* YOUR INSTRUCTIONS *
All records below must be written out exactly, with the pictures excluded.
• • • • • • •
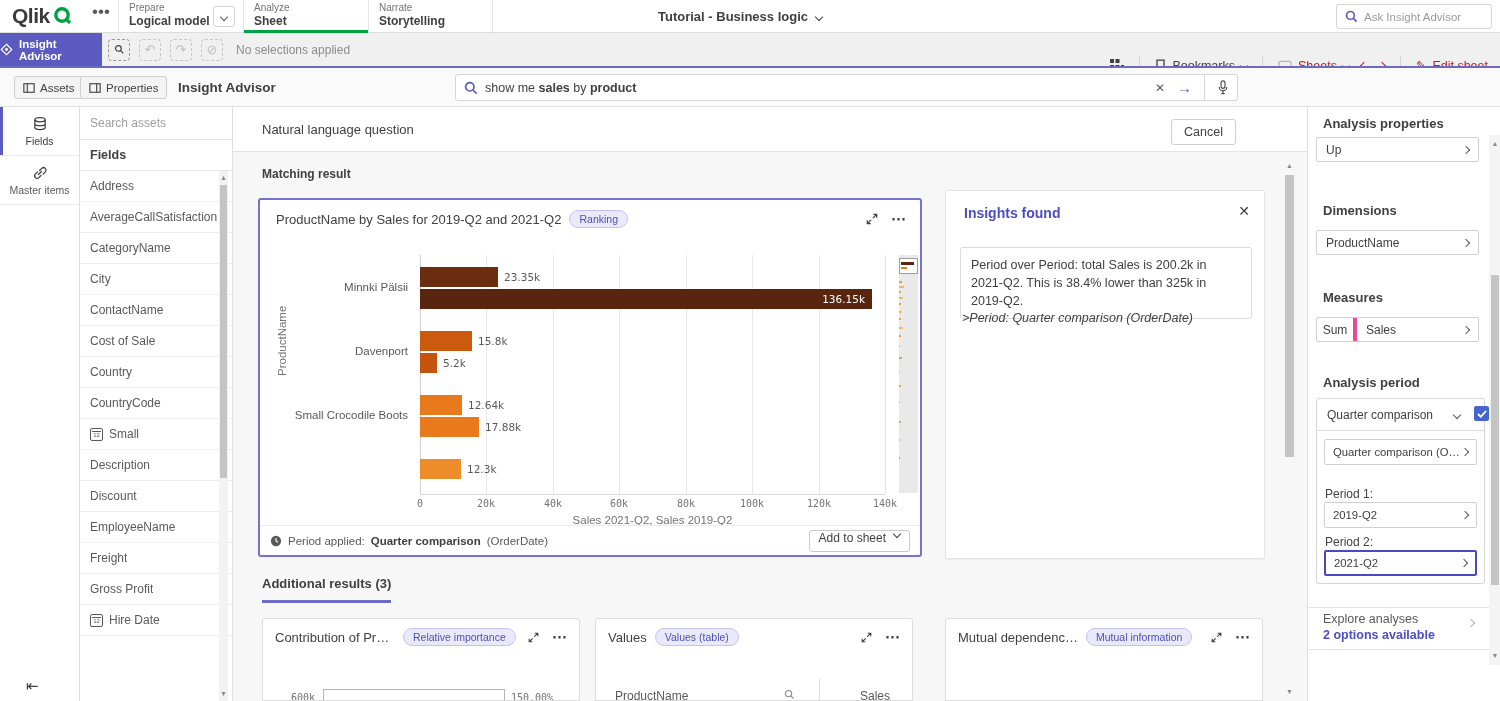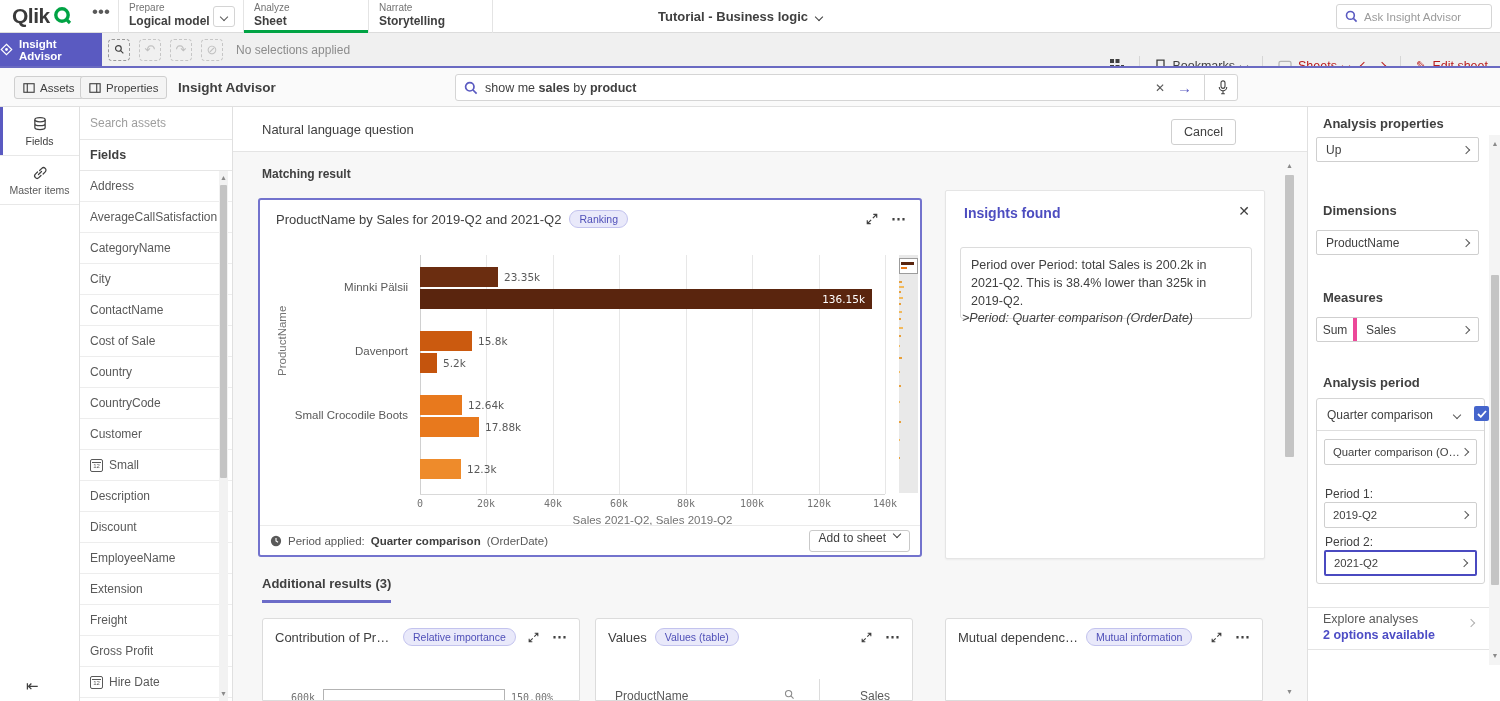--- a/index.html
+++ b/index.html
@@ -308,9 +308,6 @@
         <span class="ellipsis">CountryCode</span>
       </div>
       <div class="field-row">
-        <span class="ellipsis">Customer</span>
-      </div>
-      <div class="field-row">
         <span class="cal"></span>
         <span class="ellipsis">Small</span>
       </div>

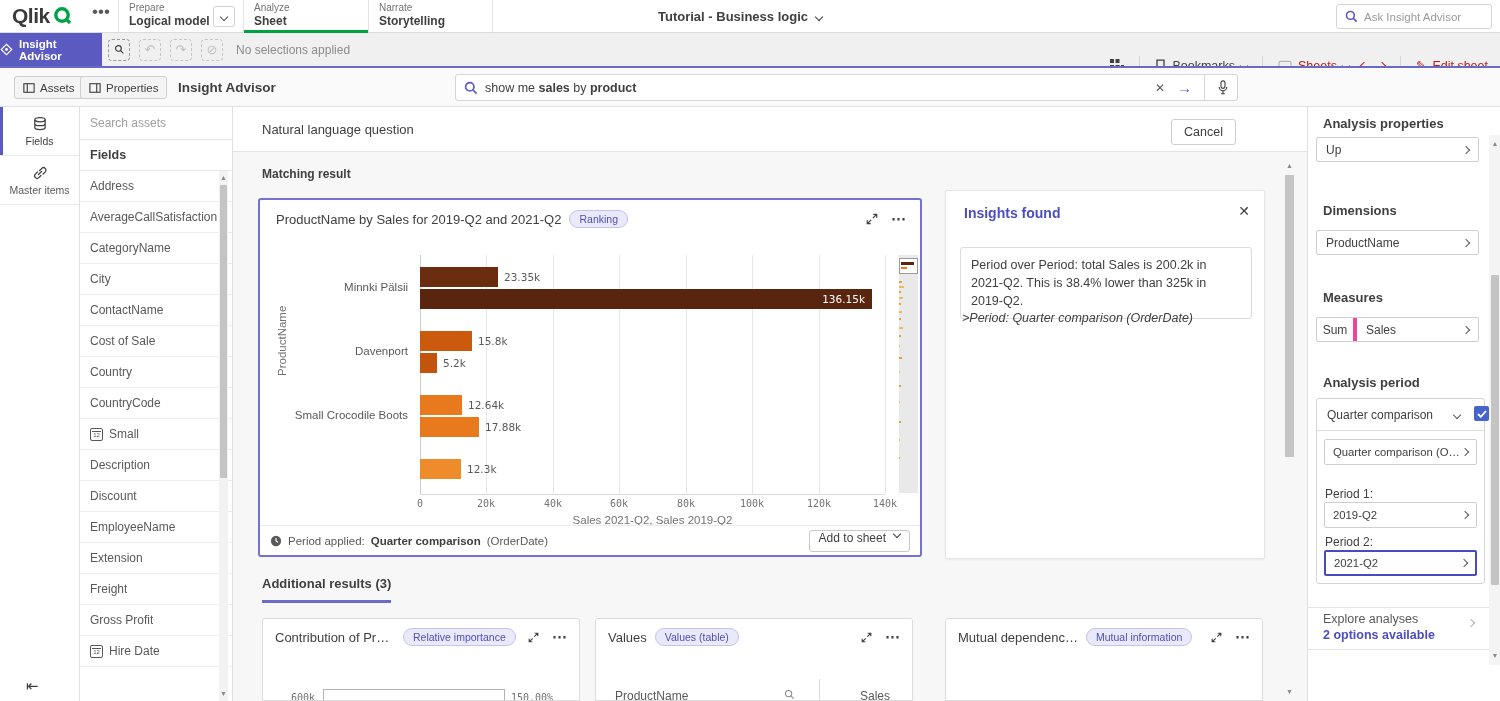--- a/index.html
+++ b/index.html
@@ -321,9 +321,6 @@
         <span class="ellipsis">EmployeeName</span>
       </div>
       <div class="field-row">
-        <span class="ellipsis">Extension</span>
-      </div>
-      <div class="field-row">
         <span class="ellipsis">Freight</span>
       </div>
       <div class="field-row">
• • • • • • •
* TASK RESULT *
--- a/index.html
+++ b/index.html
@@ -308,9 +308,6 @@
         <span class="ellipsis">CountryCode</span>
       </div>
       <div class="field-row">
-        <span class="ellipsis">Customer</span>
-      </div>
-      <div class="field-row">
         <span class="cal"></span>
         <span class="ellipsis">Small</span>
       </div>

--- a/index.html
+++ b/index.html
@@ -321,9 +321,6 @@
         <span class="ellipsis">EmployeeName</span>
       </div>
       <div class="field-row">
-        <span class="ellipsis">Extension</span>
-      </div>
-      <div class="field-row">
         <span class="ellipsis">Freight</span>
       </div>
       <div class="field-row">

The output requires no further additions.